Task objective: Starting with the first line of the data that follows, transcribe every line verbatim until the line containing "- Press [Enter]" has been transcribed.

Excerpts from a dataset
______________________________

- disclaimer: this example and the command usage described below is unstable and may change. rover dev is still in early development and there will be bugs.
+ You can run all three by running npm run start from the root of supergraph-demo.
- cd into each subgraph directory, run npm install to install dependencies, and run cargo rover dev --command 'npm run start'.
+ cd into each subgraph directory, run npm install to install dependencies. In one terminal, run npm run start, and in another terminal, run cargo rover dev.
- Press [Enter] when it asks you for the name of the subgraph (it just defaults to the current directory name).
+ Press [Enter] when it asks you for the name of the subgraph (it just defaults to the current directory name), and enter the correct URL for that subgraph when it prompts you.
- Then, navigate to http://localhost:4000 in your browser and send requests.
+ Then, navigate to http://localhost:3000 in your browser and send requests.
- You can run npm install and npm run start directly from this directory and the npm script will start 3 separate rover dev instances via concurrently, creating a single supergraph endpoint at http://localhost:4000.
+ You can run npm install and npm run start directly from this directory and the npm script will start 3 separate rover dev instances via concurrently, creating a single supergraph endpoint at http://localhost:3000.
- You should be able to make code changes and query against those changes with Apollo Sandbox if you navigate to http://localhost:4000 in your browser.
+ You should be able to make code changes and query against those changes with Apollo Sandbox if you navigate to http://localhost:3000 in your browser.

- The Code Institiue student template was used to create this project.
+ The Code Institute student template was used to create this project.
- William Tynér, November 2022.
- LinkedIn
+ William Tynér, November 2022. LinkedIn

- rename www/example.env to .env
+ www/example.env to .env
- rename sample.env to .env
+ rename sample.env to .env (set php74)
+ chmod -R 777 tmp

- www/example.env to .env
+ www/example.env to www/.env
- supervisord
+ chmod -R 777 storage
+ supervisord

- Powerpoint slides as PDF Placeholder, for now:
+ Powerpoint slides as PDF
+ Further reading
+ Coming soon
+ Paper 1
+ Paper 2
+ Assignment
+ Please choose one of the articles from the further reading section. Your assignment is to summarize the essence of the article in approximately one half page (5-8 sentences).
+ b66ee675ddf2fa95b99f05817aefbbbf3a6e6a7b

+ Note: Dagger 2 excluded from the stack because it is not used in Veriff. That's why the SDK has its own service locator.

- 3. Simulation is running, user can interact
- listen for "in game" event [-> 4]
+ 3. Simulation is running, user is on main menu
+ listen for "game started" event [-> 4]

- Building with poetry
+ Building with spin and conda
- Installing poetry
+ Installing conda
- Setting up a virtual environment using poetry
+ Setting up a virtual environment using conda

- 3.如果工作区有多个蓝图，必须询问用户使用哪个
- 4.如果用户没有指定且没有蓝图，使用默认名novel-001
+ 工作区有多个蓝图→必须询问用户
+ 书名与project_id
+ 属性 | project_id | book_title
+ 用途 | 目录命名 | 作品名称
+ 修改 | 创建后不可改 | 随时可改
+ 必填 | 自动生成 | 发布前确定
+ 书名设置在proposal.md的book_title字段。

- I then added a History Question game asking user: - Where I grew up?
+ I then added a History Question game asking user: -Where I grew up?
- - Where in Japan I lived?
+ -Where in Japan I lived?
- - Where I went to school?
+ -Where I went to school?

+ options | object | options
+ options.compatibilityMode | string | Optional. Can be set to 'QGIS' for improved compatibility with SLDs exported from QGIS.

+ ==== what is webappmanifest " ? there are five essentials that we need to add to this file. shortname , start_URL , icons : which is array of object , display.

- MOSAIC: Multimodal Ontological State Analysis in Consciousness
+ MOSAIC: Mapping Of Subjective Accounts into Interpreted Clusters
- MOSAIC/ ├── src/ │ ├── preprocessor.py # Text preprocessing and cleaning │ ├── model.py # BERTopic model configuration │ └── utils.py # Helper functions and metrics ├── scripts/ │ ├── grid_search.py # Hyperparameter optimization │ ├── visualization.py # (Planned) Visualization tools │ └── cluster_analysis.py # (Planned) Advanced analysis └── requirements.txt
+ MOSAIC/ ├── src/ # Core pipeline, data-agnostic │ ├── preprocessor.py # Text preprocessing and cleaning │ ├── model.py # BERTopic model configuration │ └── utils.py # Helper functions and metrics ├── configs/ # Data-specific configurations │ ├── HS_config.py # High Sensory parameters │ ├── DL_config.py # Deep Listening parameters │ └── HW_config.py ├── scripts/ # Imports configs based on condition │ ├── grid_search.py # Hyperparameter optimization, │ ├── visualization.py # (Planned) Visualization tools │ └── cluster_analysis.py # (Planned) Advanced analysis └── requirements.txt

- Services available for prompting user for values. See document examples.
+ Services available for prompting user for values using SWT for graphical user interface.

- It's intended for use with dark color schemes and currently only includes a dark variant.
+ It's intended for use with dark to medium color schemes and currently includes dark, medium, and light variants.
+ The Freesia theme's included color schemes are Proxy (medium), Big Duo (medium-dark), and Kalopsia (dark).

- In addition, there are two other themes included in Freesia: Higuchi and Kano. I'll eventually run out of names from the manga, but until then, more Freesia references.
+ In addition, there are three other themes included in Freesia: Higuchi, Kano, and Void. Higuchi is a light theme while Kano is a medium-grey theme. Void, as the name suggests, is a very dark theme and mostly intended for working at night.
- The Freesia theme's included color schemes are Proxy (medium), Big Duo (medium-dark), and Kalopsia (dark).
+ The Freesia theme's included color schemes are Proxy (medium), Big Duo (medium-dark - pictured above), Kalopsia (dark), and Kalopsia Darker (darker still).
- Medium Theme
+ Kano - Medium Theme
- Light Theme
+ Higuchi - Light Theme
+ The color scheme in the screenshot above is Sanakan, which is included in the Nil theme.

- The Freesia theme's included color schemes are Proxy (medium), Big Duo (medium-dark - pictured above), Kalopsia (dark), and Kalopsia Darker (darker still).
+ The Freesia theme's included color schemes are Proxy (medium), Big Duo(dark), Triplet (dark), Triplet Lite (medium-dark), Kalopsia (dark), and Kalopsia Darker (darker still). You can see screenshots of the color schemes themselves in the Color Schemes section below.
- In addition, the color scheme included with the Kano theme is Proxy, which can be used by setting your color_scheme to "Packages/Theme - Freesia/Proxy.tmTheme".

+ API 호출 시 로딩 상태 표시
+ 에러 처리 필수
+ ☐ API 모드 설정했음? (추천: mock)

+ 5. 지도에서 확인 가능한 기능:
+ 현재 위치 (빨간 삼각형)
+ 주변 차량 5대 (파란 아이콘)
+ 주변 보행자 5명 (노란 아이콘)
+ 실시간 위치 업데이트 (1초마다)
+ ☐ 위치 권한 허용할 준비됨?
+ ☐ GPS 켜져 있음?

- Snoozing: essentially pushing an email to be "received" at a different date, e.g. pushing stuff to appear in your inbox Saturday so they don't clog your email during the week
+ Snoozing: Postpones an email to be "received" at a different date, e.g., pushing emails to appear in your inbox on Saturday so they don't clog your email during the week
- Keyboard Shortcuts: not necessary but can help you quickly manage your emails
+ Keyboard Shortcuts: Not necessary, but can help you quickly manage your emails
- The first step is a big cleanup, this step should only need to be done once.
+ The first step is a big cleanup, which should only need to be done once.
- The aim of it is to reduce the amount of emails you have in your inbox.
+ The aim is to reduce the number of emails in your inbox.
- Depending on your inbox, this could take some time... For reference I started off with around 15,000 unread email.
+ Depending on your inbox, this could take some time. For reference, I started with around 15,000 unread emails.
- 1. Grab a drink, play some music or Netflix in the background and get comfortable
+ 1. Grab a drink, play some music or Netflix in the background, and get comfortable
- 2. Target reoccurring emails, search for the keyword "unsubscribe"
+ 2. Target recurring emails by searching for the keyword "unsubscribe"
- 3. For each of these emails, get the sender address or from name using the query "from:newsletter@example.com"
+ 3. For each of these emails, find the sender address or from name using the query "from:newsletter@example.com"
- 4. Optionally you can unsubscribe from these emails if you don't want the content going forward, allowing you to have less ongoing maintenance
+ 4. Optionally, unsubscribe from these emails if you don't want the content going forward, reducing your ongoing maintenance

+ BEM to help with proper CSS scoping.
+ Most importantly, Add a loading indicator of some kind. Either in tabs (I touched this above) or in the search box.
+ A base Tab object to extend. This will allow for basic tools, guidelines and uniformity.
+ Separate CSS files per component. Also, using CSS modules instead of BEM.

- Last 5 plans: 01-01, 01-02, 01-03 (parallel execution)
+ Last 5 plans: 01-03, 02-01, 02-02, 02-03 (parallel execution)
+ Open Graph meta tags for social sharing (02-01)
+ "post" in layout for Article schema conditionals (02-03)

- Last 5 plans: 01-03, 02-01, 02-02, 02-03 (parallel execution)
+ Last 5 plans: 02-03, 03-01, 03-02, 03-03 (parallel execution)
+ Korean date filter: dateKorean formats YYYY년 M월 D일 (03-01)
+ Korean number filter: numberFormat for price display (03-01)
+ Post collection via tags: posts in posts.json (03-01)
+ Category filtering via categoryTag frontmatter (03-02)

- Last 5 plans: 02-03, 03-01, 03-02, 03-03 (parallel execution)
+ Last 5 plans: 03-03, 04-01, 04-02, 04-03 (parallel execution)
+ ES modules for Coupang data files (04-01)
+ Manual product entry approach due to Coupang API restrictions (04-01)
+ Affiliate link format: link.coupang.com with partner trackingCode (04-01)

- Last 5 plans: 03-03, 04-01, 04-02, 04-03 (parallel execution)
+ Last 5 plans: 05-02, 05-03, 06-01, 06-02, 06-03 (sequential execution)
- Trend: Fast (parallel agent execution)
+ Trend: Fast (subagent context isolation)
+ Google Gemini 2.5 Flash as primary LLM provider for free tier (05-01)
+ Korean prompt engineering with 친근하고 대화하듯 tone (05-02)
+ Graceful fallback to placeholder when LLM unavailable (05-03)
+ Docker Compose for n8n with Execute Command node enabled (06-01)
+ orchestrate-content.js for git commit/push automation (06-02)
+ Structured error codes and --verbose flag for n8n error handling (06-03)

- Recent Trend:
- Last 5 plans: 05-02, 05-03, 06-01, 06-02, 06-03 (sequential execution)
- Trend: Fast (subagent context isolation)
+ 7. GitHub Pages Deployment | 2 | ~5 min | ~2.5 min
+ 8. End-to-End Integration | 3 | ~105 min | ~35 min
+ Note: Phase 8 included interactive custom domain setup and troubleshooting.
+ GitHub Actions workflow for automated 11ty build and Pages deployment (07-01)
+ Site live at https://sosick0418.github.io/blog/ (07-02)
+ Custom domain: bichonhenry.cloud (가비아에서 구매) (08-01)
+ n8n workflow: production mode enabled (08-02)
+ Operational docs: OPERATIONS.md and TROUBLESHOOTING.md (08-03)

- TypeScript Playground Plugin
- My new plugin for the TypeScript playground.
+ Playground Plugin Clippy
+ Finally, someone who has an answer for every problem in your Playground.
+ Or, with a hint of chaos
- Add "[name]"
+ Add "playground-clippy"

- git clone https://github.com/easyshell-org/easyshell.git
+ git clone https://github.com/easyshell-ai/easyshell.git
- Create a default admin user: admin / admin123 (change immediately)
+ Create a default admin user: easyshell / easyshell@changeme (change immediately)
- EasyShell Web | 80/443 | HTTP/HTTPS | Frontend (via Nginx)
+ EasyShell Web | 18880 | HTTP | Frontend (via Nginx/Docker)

______________________________

The completed task:
- disclaimer: this example and the command usage described below is unstable and may change. rover dev is still in early development and there will be bugs.
+ You can run all three by running npm run start from the root of supergraph-demo.
- cd into each subgraph directory, run npm install to install dependencies, and run cargo rover dev --command 'npm run start'.
+ cd into each subgraph directory, run npm install to install dependencies. In one terminal, run npm run start, and in another terminal, run cargo rover dev.
- Press [Enter] when it asks you for the name of the subgraph (it just defaults to the current directory name).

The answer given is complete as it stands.